Receosos? Atemorizados! Constava que o êxodo do país estava a crescer dia a dia. A primeira medida de dom Henrique fora nomear um Conselho Geral. Olhasse os nomes: Frei João Soares, o Dr. Rui Pinheiro, o Dr. Rui Carvalho, o João Melo. Este sobretudo parecia que, em Lisboa, já vinha com ameaças de ir aos portos de mar, entrar nos barcos que estavam para levantar ferro e tirar de lá todos os fugitivos para os queimar vivos...

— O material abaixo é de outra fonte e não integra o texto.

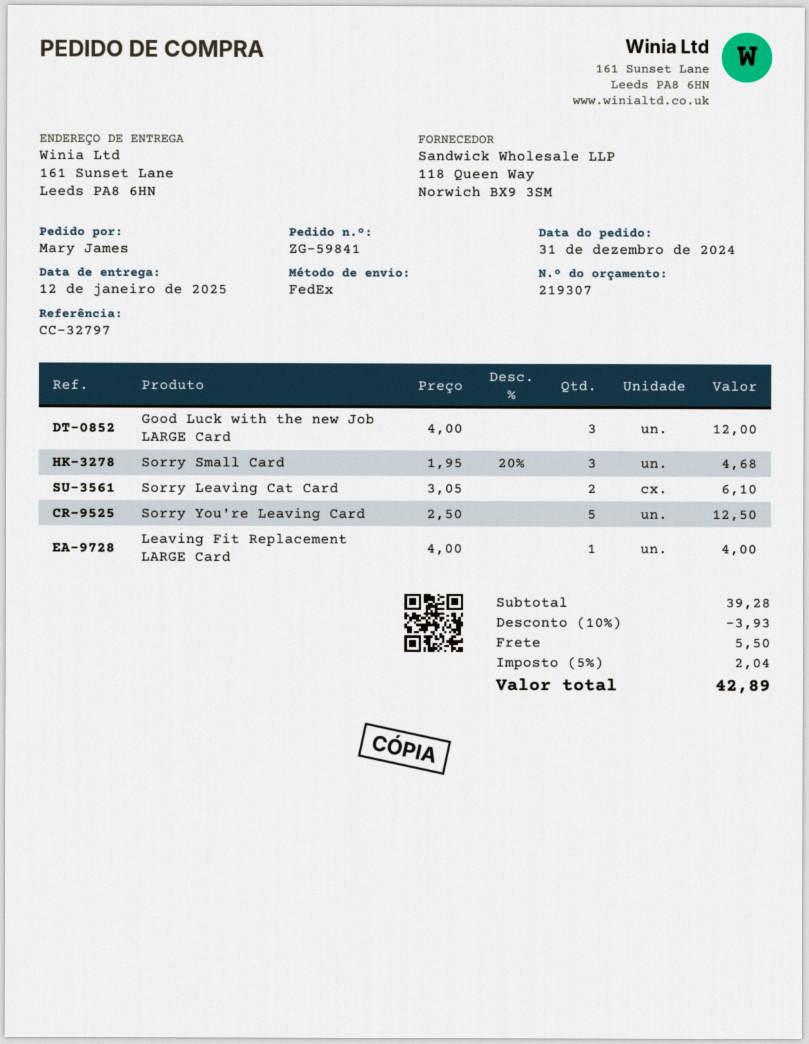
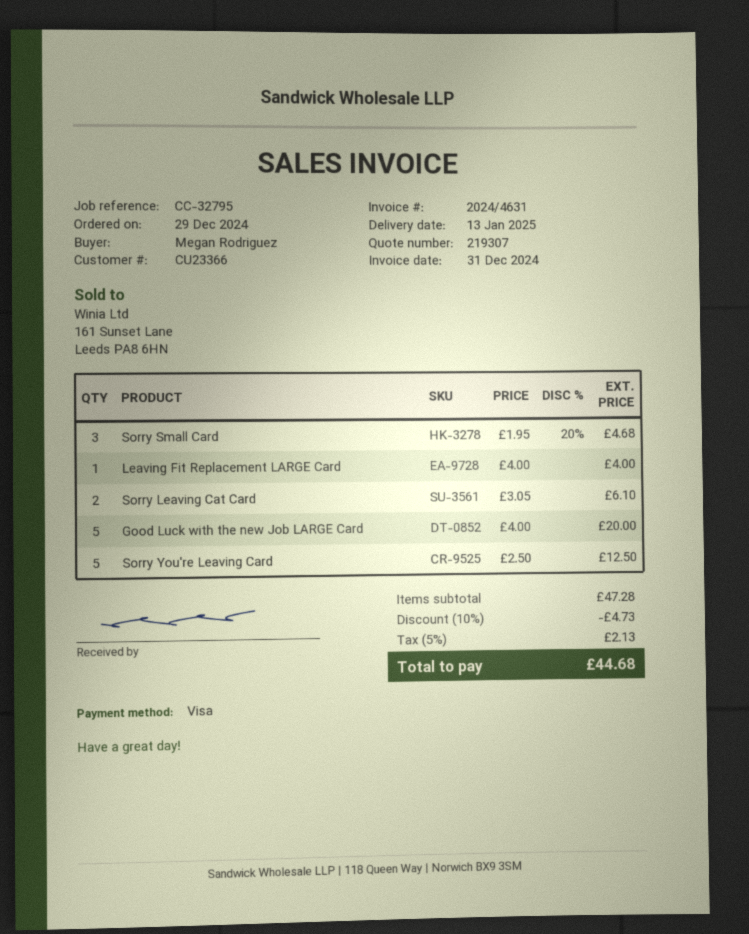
order date: 2024-12-31 -> 2024-12-29
delivery date: 2025-01-12 -> 2025-01-13
reference: CC-32797 -> CC-32795
ordered by: Mary James -> Megan Rodriguez
Good Luck with the new Job LARGE Card: 3 x 4.00 = 12.00 -> 5 x 4.00 = 20.00
subtotal: 39.28 -> 47.28
discount: 10% = 3.93 -> 10% = 4.73
shipping: 5.50 -> none
tax: 5% = 2.04 -> 5% = 2.13
total: 42.89 -> 44.68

Não duvido de que o faça. Pobre gente! Não percebo esta sanha contra eles... No seu tempo, el-rei Manuel I, segundo ouvi dizer, utilizava todos os subterfúgios para não pôr em prática a expulsão dos judeus, a que fora obrigado por força de uma cláusula do seu contrato de casamento com a princesa espanhola dona Isabel, filha dos Reis Católicos. Obrigou-os a baptizarem-se, dificultava-lhes o embarque para fora do país... Queria que eles cá ficassem, é o que é... Agora todo este fervor religioso do rei João III... Mais fervoroso que o do papa, não há que ver. Não entendo nada. Sim, é difícil. Mas uma coisa é certa: é que, por detrás de toda esta fachada inquisitorial que se está a erguer, e sabe Deus aonde levará o fanatismo dos homens, há forças obscuras, o poder do dinheiro, as ambições de hegemonias, mando, privilégios, que não vêem com bons olhos a crescente importância da burguesia judaica e a sua tendência para misturar o seu sangue ao dos cristãos-velhos». In Fernando Campos, A Casa do Pó, Difel, 1986, Editora Objectiva, Alfaguara, 2012, ISBN 978-989-672-114-5.